Während wir die glitzernden Lichter der Stadt zurücklassen, vibriert die Wunderwaffe: Meister Wu steht mit versammelter Mannschaft im SISU, die Jungs wollten mich überraschen und an den Flughafen bringen. Da es im Taxi aufgrund herunter gekurbelter Scheiben sehr laut ist, ducke ich mich auf dem Boden und muss mehrere Male nachfragen, bis ich den Sachverhalt raffe. Tai Yihanle (sehr schade), Gute Reise, bis nächstes Jahr. Meines Wissens nach ist die Ehre der Begleitung zum Flughafen bis jetzt nur Michael zuteil geworden, und der ist ja so was wie der Adoptivsohn. Bin ja eher unmusikalisch veranlagt und Halloween war gestern, jetzt liege ich vor dem Rücksitz eines Shanghaier Taxis auf den Knien und stimme Klagelaute an, die einer Banshee würdig gewesen wären.
Kerstin und ich kaufen noch schnell Scheiße (Panda- Plüschtier, Tiger- Kühlschrankmagnet) , dann ab in den Flieger.
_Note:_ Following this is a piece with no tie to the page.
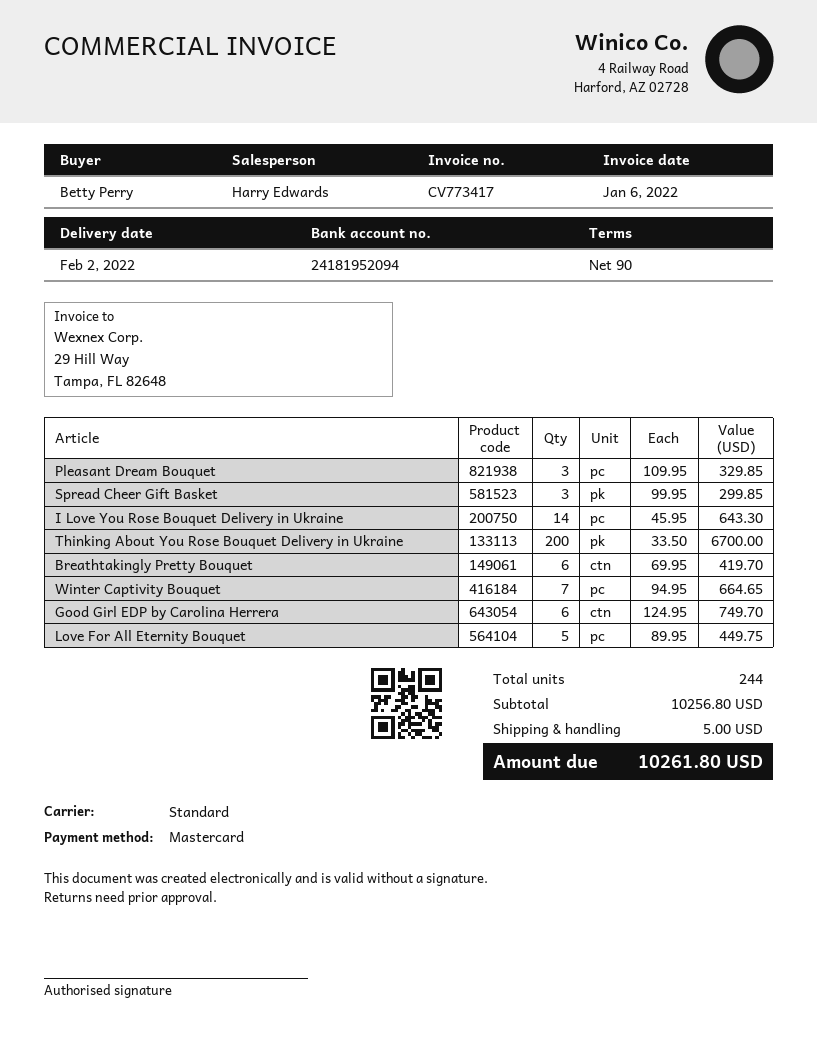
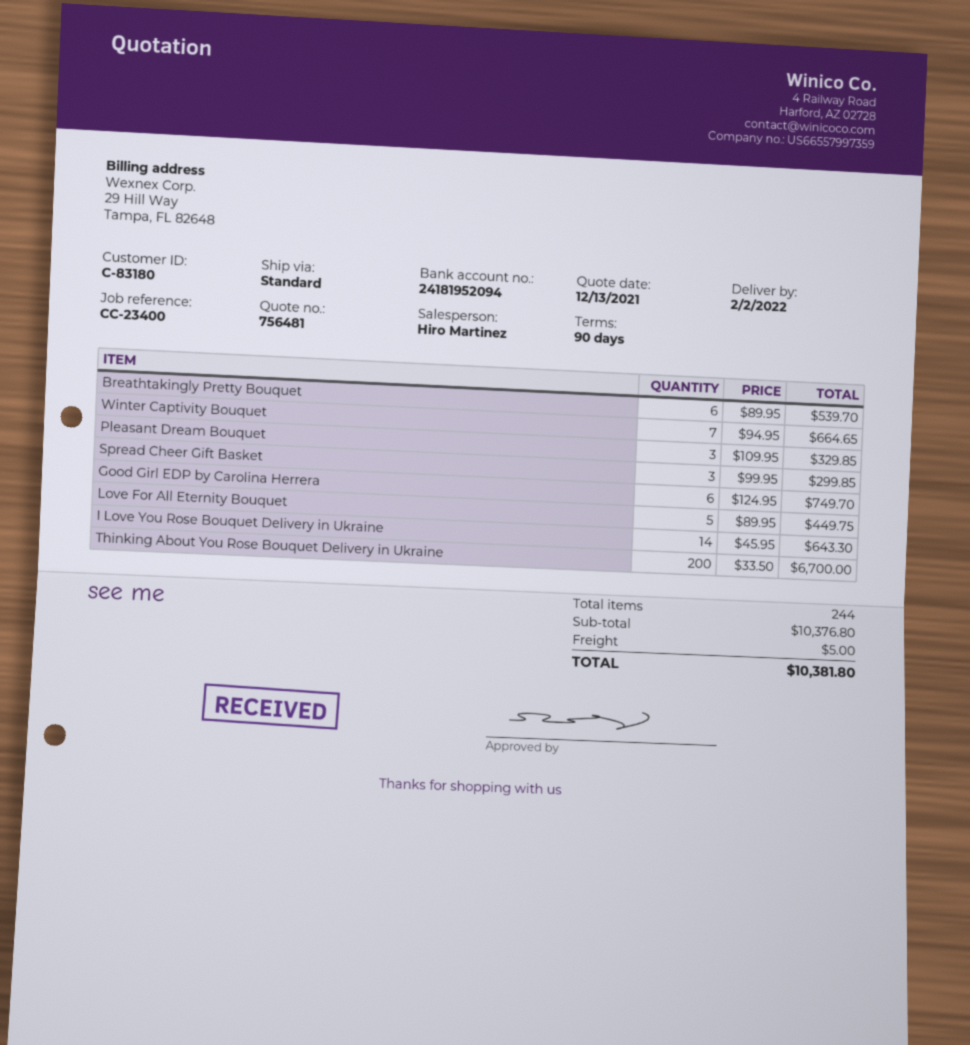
sales rep: Harry Edwards -> Hiro Martinez
Breathtakingly Pretty Bouquet: 6 x 69.95 = 419.70 -> 6 x 89.95 = 539.70
subtotal: 10256.80 -> 10376.80
total: 10261.80 -> 10381.80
Während wir zur Startbahn rollen, laufen mir dicke Tränen über die Wangen, als wir abheben, brennt mein Herz. Mit den Idioten in der Reihe hinter uns lege ich mich zügig an, von den 12 Stunden Flug schlafe ich ca. 8, beschwere mich darüber, dass es zu wenig zu essen gibt (als Kettenraucher muss man seine Gelüste kompensieren, natürlich hat China Eastern einen hervorragenden Service). Wir kriegen vegetarische Sandwiches, da Kerstin zu schlafen scheint, fresse ich ihres auch.